The records
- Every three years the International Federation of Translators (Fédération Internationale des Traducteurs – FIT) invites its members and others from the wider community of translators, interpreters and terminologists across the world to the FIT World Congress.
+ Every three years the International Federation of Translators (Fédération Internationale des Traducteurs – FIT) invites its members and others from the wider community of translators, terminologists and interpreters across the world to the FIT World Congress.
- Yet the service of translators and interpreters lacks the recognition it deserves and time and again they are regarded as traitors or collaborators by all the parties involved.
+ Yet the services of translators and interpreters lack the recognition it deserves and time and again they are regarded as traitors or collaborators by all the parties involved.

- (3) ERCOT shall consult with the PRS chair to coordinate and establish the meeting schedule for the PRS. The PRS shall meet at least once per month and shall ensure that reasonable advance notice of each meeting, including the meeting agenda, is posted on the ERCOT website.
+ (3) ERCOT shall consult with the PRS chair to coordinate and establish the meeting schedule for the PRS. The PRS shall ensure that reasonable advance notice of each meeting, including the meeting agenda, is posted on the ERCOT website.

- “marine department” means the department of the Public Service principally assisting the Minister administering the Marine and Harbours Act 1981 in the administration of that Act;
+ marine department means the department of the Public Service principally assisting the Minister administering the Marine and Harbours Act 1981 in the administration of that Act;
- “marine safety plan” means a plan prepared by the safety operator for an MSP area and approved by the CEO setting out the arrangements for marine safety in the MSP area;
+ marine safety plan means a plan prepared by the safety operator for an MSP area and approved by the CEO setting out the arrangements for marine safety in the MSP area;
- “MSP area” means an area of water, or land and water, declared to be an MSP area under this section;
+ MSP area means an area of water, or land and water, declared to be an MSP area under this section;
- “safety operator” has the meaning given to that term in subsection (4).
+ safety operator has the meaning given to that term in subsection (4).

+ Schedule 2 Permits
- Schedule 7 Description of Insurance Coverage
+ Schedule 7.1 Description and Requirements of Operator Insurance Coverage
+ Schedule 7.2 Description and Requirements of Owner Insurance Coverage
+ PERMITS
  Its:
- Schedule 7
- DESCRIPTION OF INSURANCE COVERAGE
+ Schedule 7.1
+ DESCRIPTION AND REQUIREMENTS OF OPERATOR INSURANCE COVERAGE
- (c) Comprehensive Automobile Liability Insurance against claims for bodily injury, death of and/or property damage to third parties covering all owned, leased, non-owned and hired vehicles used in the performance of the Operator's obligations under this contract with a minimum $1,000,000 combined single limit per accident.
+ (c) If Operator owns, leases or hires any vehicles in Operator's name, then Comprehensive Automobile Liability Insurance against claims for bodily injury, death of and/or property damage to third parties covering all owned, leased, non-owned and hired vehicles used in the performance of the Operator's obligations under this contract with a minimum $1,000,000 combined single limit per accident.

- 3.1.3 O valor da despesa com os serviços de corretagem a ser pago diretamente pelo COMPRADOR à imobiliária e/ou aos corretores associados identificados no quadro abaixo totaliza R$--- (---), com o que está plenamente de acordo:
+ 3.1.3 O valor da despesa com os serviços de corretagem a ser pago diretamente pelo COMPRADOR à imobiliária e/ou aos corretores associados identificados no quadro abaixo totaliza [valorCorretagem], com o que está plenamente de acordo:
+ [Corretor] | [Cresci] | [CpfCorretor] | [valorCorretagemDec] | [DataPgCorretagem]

What you will do
Where the word "across" shows up in a line of the entries above, copy that line.

Reply
- Every three years the International Federation of Translators (Fédération Internationale des Traducteurs – FIT) invites its members and others from the wider community of translators, interpreters and terminologists across the world to the FIT World Congress.
+ Every three years the International Federation of Translators (Fédération Internationale des Traducteurs – FIT) invites its members and others from the wider community of translators, terminologists and interpreters across the world to the FIT World Congress.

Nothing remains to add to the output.